|1978 INCO strike|
|Date||15 September 1978 - 7 June 1979|
|Caused by||Attempted pay cut and layoff by management|
|Methods||Strike, picket lines|
|Resulted in||Victory for workers, new contract signed|
|Parties to the civil conflict|
The INCO strike of 1978 (locally referred to as the Sudbury Strike of 1978) was a strike by workers at INCO's operations in Sudbury, Ontario, which lasted from 15 September 1978 until 7 June 1979. It was the longest strike in INCO or Sudbury history until the strike of 2009-10, and at the time broke the record for the longest strike in Canada. It has been noted as one of the most important labour disputes in Canadian history.
Around 11,600 workers were involved in the strike, which affected the wages sustaining 43,000 people, or about 26% of the population of metropolitan Sudbury. By the end of the strike, the company had been starved of over twenty-two million hours of labour, smashing records for the longest strike in both Canadian and INCO history.
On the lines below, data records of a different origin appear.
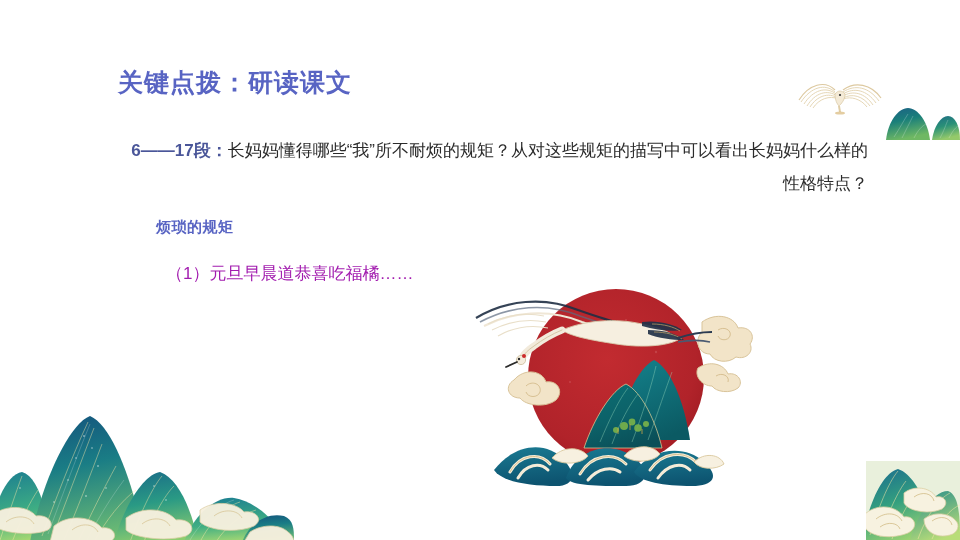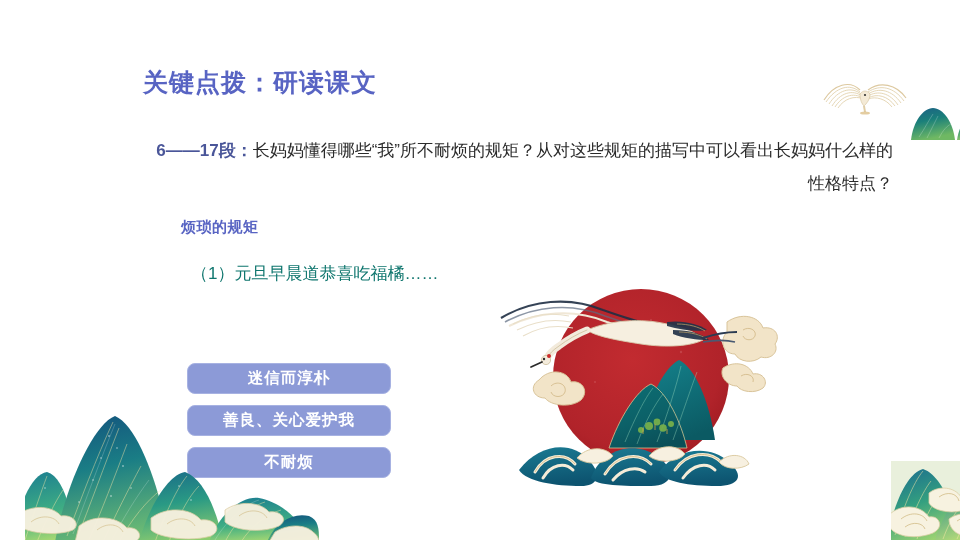--- a/index.html
+++ b/index.html
@@ -9,7 +9,7 @@
     font-family:"Liberation Sans","DejaVu Sans",sans-serif;
     position:relative;
   }
-  .slide{position:absolute;inset:0;background:#fff;overflow:hidden;margin-left:25px;}
+  .slide{position:absolute;inset:0;background:#fff;overflow:hidden;}
 
   
   .crane-tr{position:absolute;left:795px;top:78px;width:90px;height:40px;}

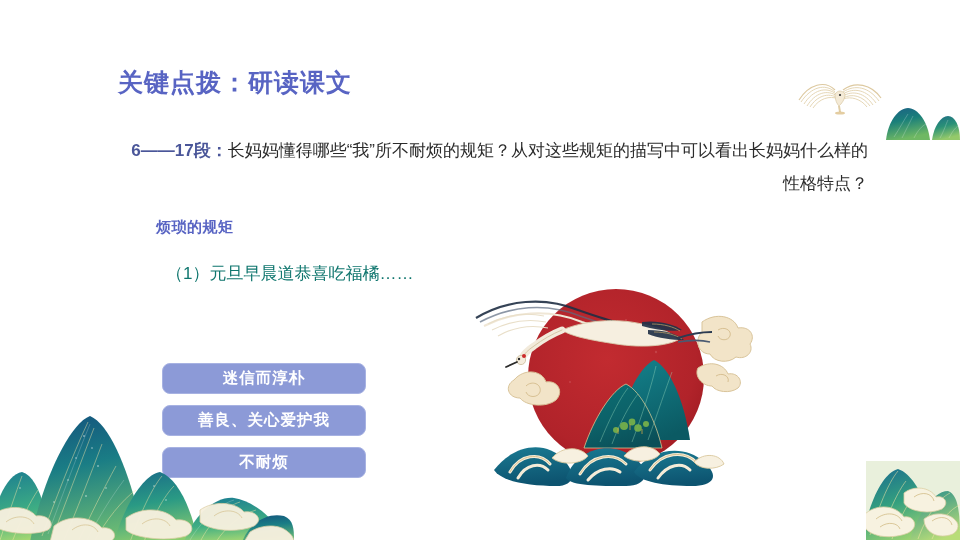--- a/index.html
+++ b/index.html
@@ -42,7 +42,7 @@
   
   .item{
     position:absolute;left:166px;
-    font-size:17px;color:#0f766e;font-weight:500;white-space:nowrap;
+    font-size:17px;color:#a21caf;font-weight:500;white-space:nowrap;
   }
   .item-1{top:262px;}
   .item-2{top:308px;}

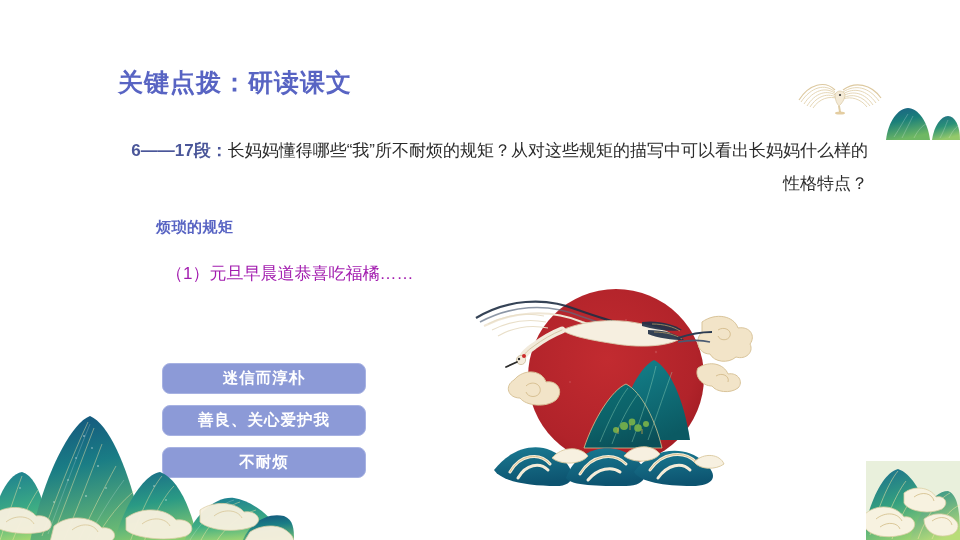--- a/index.html
+++ b/index.html
@@ -133,11 +133,6 @@
 
   <div class="item item-1">（1）元旦早晨道恭喜吃福橘……</div>
 
-  <div class="boxes">
-    <div class="pbox">迷信而淳朴</div>
-    <div class="pbox">善良、关心爱护我</div>
-    <div class="pbox">不耐烦</div>
-  </div>
 
   <div class="center-art">
     <svg viewBox="0 0 290 218" xmlns="http://www.w3.org/2000/svg">

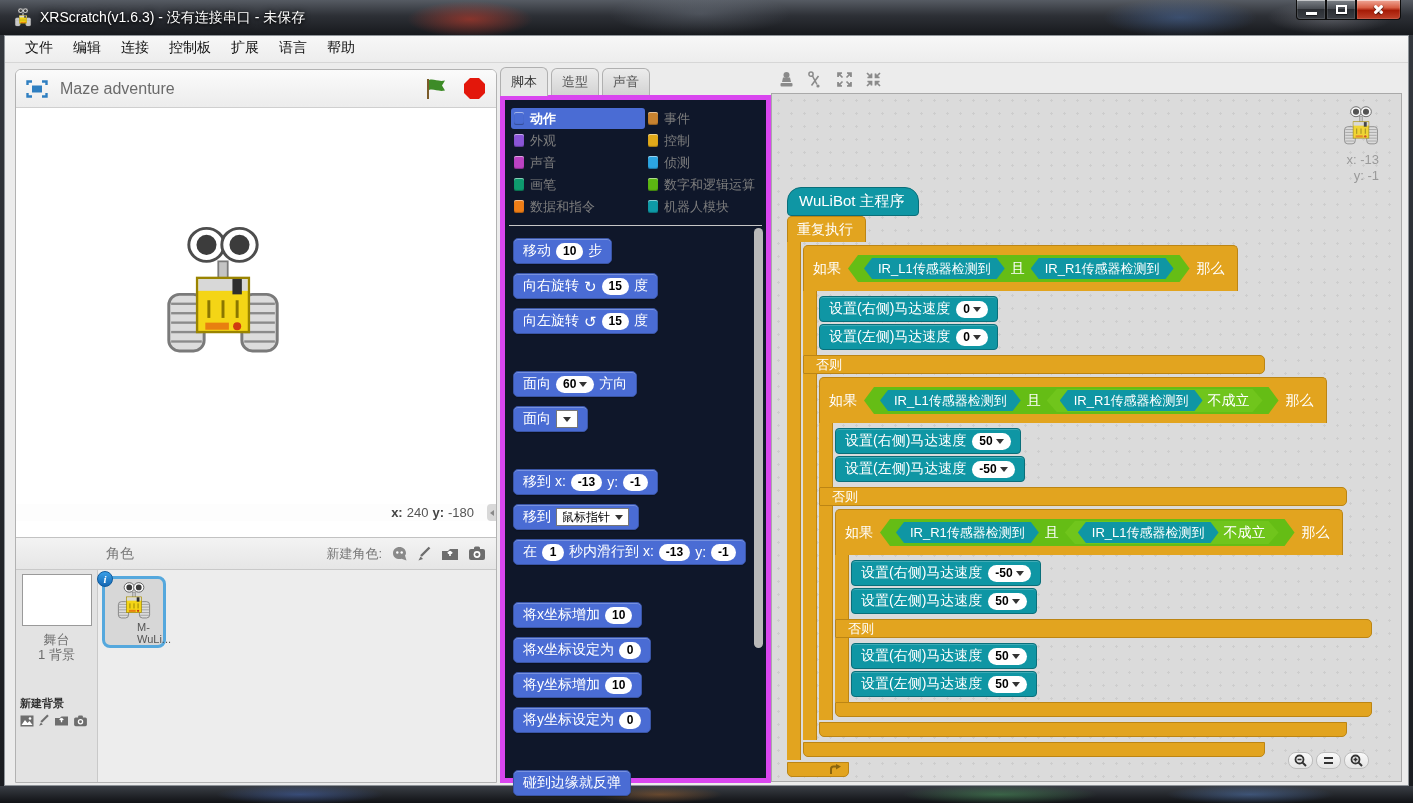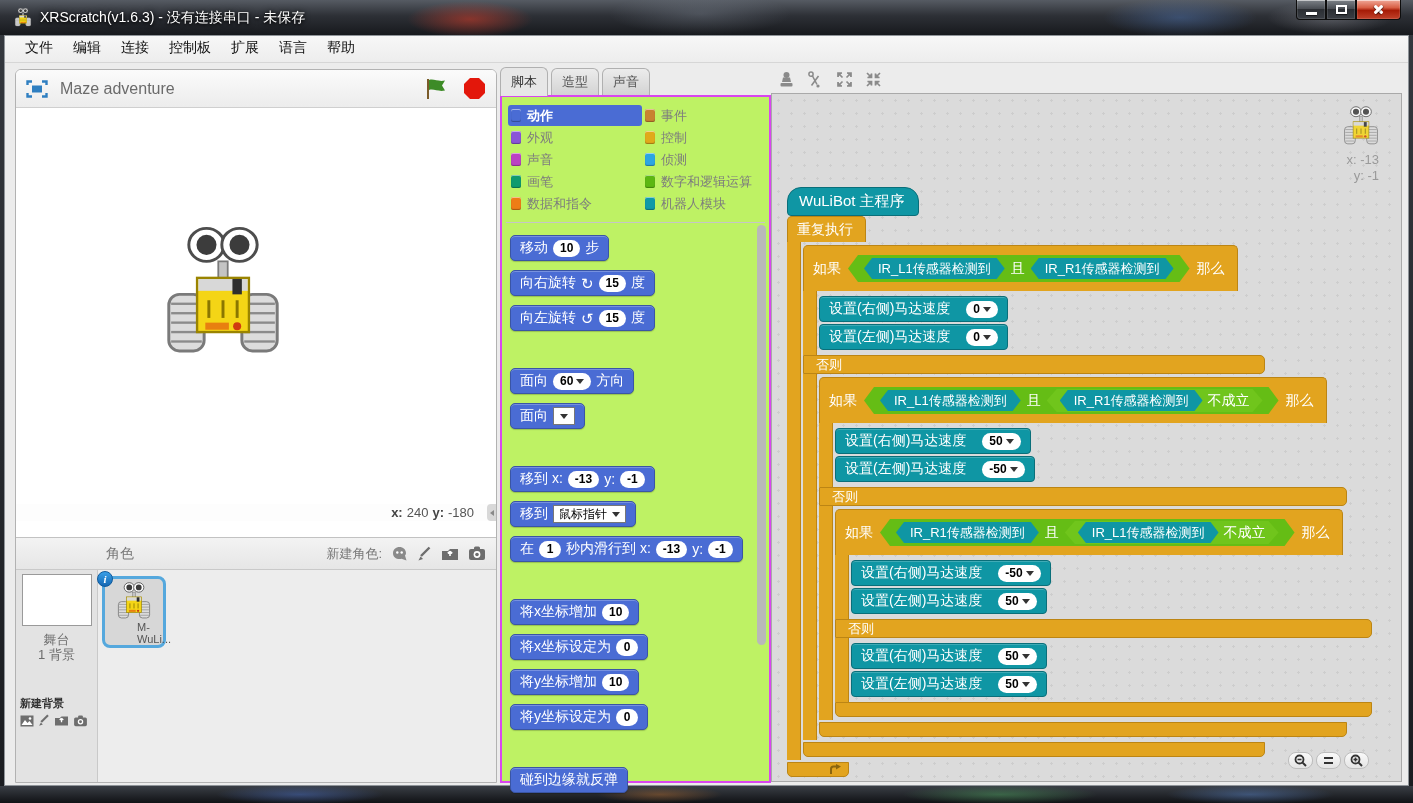--- a/index.html
+++ b/index.html
@@ -95,8 +95,8 @@
   .tab { width:48px; height:28px; border:1px solid #b0b0b0; border-bottom:none; border-radius:6px 6px 0 0;
     background:linear-gradient(#ececec,#d2d2d2); color:#555; font-size:13px; display:flex; align-items:center; justify-content:center; }
   .tab.active { background:#e7e7e7; height:29px; z-index:3; color:#333; }
-  .palette { position:absolute; left:495px; top:32px; width:271px; bottom:2px; background:#bef264;
-    border:2px solid #d946ef; z-index:2; }
+  .palette { position:absolute; left:495px; top:32px; width:271px; bottom:2px; background:#0f172a;
+    border:5px solid #d946ef; z-index:2; }
   .cat-grid { display:grid; grid-template-columns:134px 1fr; padding:8px 0 0 6px; row-gap:1px; }
   .cat { display:flex; align-items:center; gap:6px; height:21px; padding:0 4px 0 3px; border-radius:3px;
     color:#7d7d7d; font-size:13px; white-space:nowrap; }

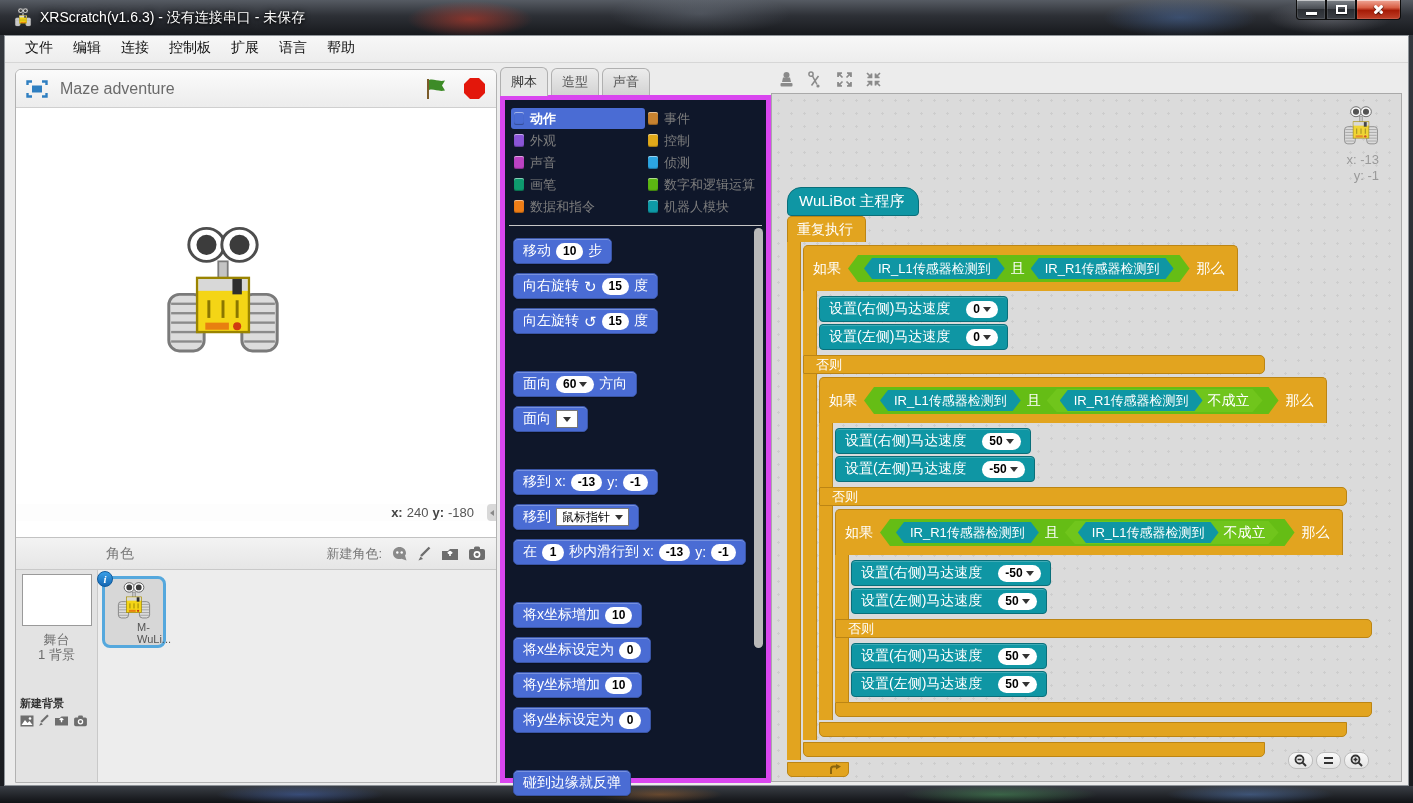--- a/index.html
+++ b/index.html
@@ -156,7 +156,7 @@
     padding:0 14px; height:21px; display:inline-flex; align-items:center; color:#fff; font-size:13px; white-space:nowrap; }
 
   .tblock { width:fit-content; background:#0f96a4; border:1px solid #0a6f7a; border-radius:4px; height:26px;
-    display:flex; align-items:center; gap:16px; padding:0 9px; color:#fff; font-size:14px; margin:2px 0; white-space:nowrap;
+    display:flex; align-items:center; gap:6px; padding:0 9px; color:#fff; font-size:14px; margin:2px 0; white-space:nowrap;
     box-shadow:inset 0 1px 0 rgba(255,255,255,.2); }
 
   .robot { display:block; }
Community support for the union was strong, with local politicians such as future mayor and then-Member of Parliament John Rodriguez as well as other New Democrats vocally supporting the strikers. A major role was played by women's support committees, which had also existed during the 1958 strike.
Concessions won as a result of the strike included INCO's "thirty-and-out" policy, whereby workers with thirty years at the company could retire with a full pension, regardless of age. As well, most miners received a dollar an hour wage increase.
A study on alcohol consumption showed that over 35% of strikers and over 40% of their wives reportedly stopped drinking alcohol or drank dramatically less during the course of the strike, while a small minority drank much more, hypothesized as being stress-induced. Overall, alcohol sales declined by 10% during the strike as compared to the previous winter, likely due to economic reasons.
This effect was mirrored in the rest of the local economy, which was catastrophically affected. This would later play a critical role in spurring new economic development efforts in the city into the 1980s and 1990s; when a longer strike hit the same operations, now owned by Vale, in 2009, the action had a much more modest effect on the city's economy than the 1978 strike, with the local rate of unemployment declining slightly during the strike.